That fall I took a painting class at Montserrat College of Art. What I learned in class about color and line I employed in the workshop. I used wood that I had collected at my new job, sub-contracting for Ebersole Construction. The wood came from a number of different sites and it provided me with an adequate palate. These are examples of pieces I made that fall.

Other Bottle, wood, 8" x 9" x 1.25", 2008

Percolator, wood, 10" x 11.25" x 1.25", 2008

Three Bottles, wood, 14.5" x 18.5" x 1.25", 2009

I enjoyed making these pieces a great deal. It was rewarding to use a limited palate and achieve such image quality with wood as my medium. I looked at these pieces for a few months, brought them with me as I moved back to my parents house, and watched them as I began to create some of the first pieces in the Broken Line series. During this time I recognized a weakness in the mosaics I made from life studies.

My medium is wood. Nearly all of it was architectural at one point or another. This being the case, there seemed to me something disingenuous about creating an image of some other thing like a bottle or a kettle using wood that had a history unrelated to these objects. It reminded me of a passage in Tobias Wolff's Old School. The author depicts Robert Frost visiting a boy's school to lecture on poetry. Frost's character says this: "Would you honor your own friend by putting words down anyhow, just as they come to you--with no thought for the sound they make, the meaning of their sound, the sound of their meaning?" The meaning of their sound and the sound of their meaning.
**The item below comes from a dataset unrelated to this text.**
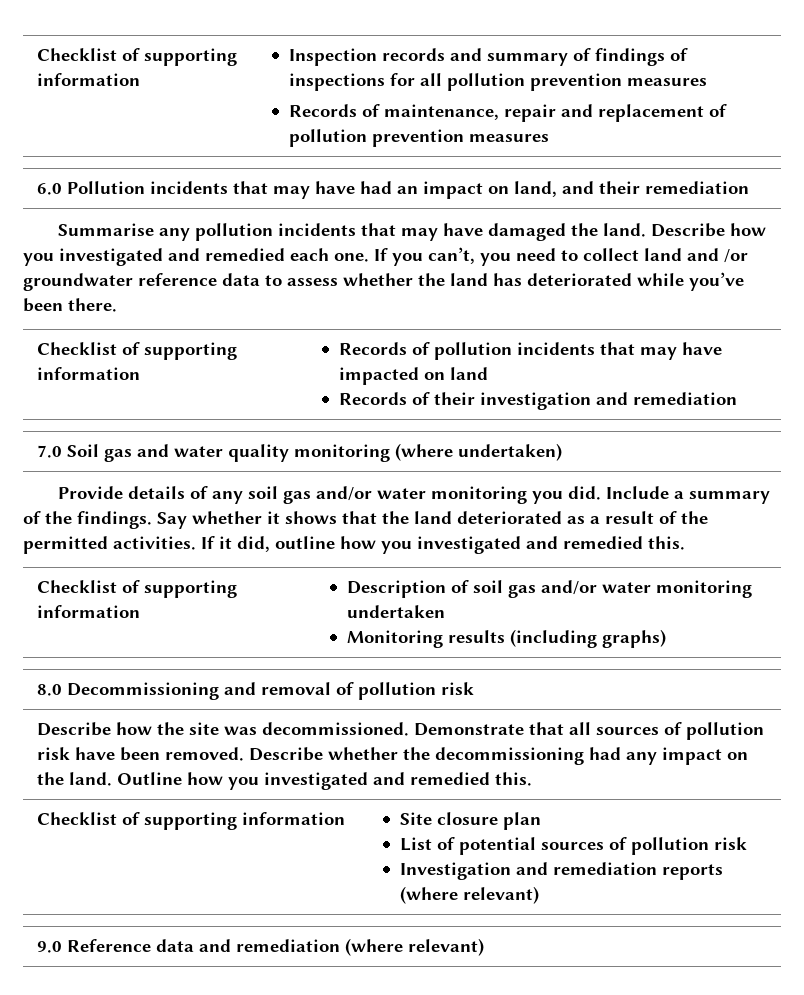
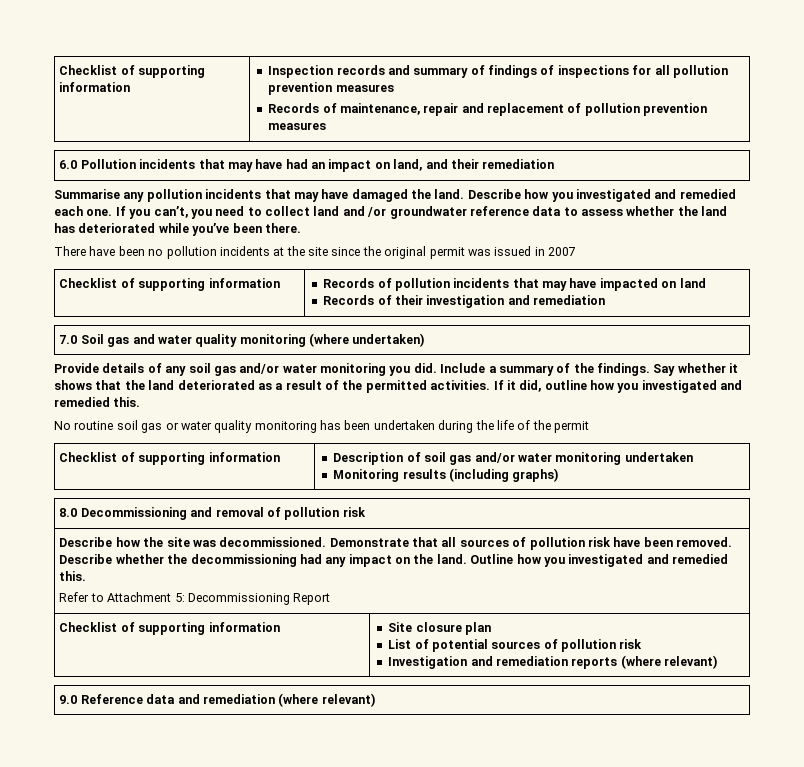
+ There have been no pollution incidents at the site since the original permit was issued in 2007
+ No routine soil gas or water quality monitoring has been undertaken during the life of the permit
  Describe how the site was decommissioned. Demonstrate that all sources of pollution risk have been removed. Describe whether the decommissioning had any impact on the land. Outline how you investigated and remedied this.
+ Refer to Attachment 5: Decommissioning Report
How do I account for the history of the wood I use? How do I account for the wood itself in a piece that depicts a glass bottle? Sure, the wood is there. It is visible as wood. You can see the paint on the wood. You can see the paint is old. There are holes where nails pierced the wood. But the mosaic itself is trying to be that which the medium is not. The meaning of its sound, the sound of its meaning.

Wood is architectural. It has structure. It is living. Bear witness to these things. Allow the wood to be itself first, then you have something to work with, something to cooperate with in a work of art. I hope to develop this sensitivity further with the BrokenLine series.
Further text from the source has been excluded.